Work instructions — From the line containing "[358,241,425,255] himeself ->" through the last line of the data, return those lines exactly as written and nothing more.

Image comparison data —
···

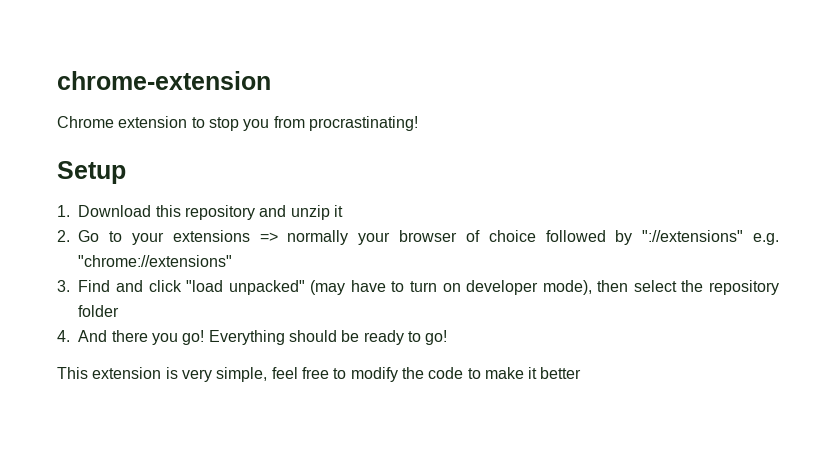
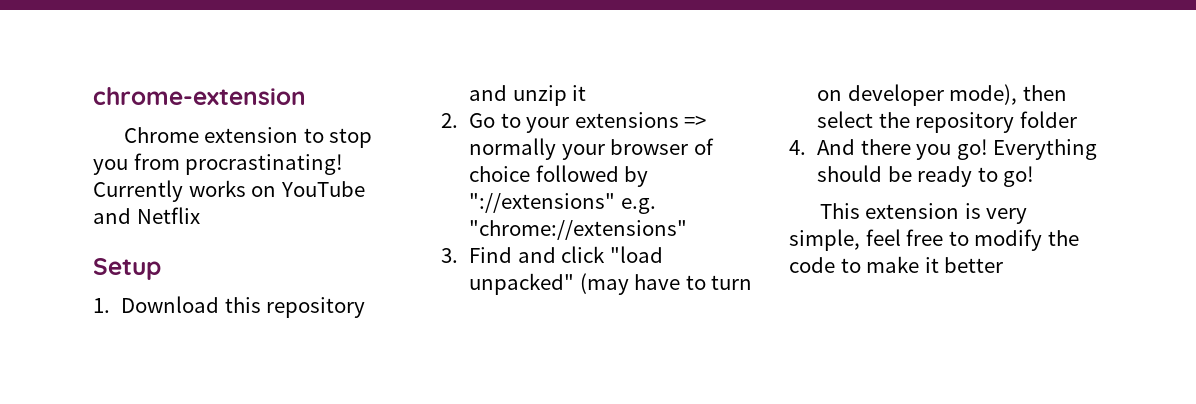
(418, 123) none -> [93,180,365,202] [93,207,200,224] Currently works on YouTube and Netflix

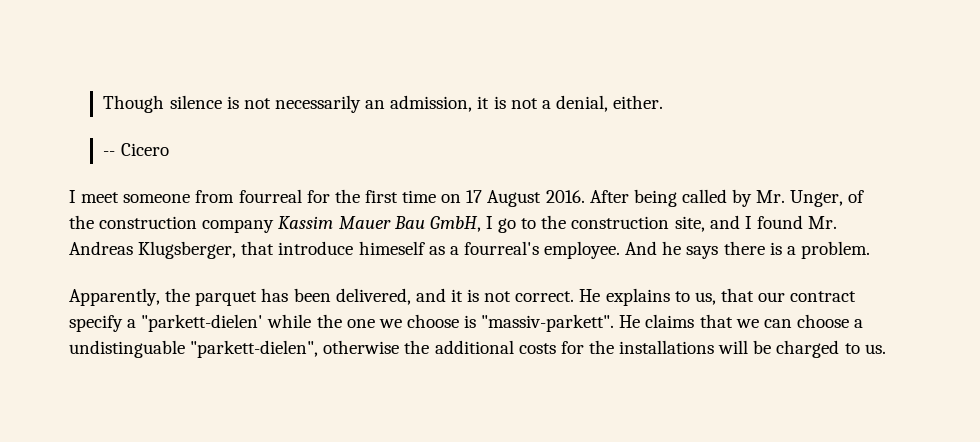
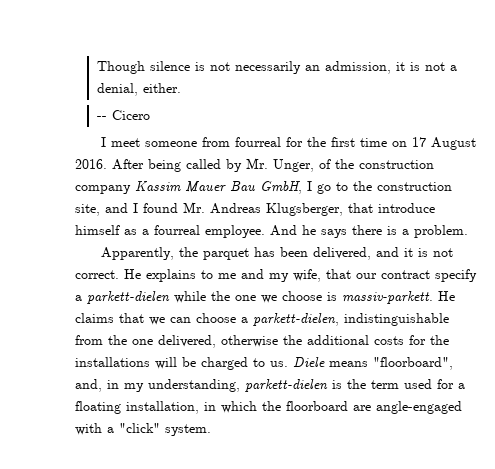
[358,241,425,255] himeself -> [75,225,120,235] himself
[463,241,539,255] fourreal's -> [154,225,200,235] fourreal
[694,292,716,305] us, -> [218,269,321,282] me and my wife,
[141,314,264,332] "parkett-dielen' -> [87,291,170,304] parkett-dielen
[481,314,615,332] "massiv-parkett". -> [342,291,433,304] massiv-parkett.
[69,340,319,358] undistinguable "parkett-dielen", -> [253,313,449,326] [75,335,216,348] parkett-dielen, indistinguishable from the one delivered,
(886, 349) none -> [293,357,453,370] [75,379,465,392] [75,401,462,414] [75,423,211,436] Diele means "floorboard", and, in my understanding, parkett-dielen is the term used for a floating installation, in which the floorboard are angle-engaged with a "click" system.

···

Solution for this exercise —
[358,241,425,255] himeself -> [75,225,120,235] himself
[463,241,539,255] fourreal's -> [154,225,200,235] fourreal
[694,292,716,305] us, -> [218,269,321,282] me and my wife,
[141,314,264,332] "parkett-dielen' -> [87,291,170,304] parkett-dielen
[481,314,615,332] "massiv-parkett". -> [342,291,433,304] massiv-parkett.
[69,340,319,358] undistinguable "parkett-dielen", -> [253,313,449,326] [75,335,216,348] parkett-dielen, indistinguishable from the one delivered,
(886, 349) none -> [293,357,453,370] [75,379,465,392] [75,401,462,414] [75,423,211,436] Diele means "floorboard", and, in my understanding, parkett-dielen is the term used for a floating installation, in which the floorboard are angle-engaged with a "click" system.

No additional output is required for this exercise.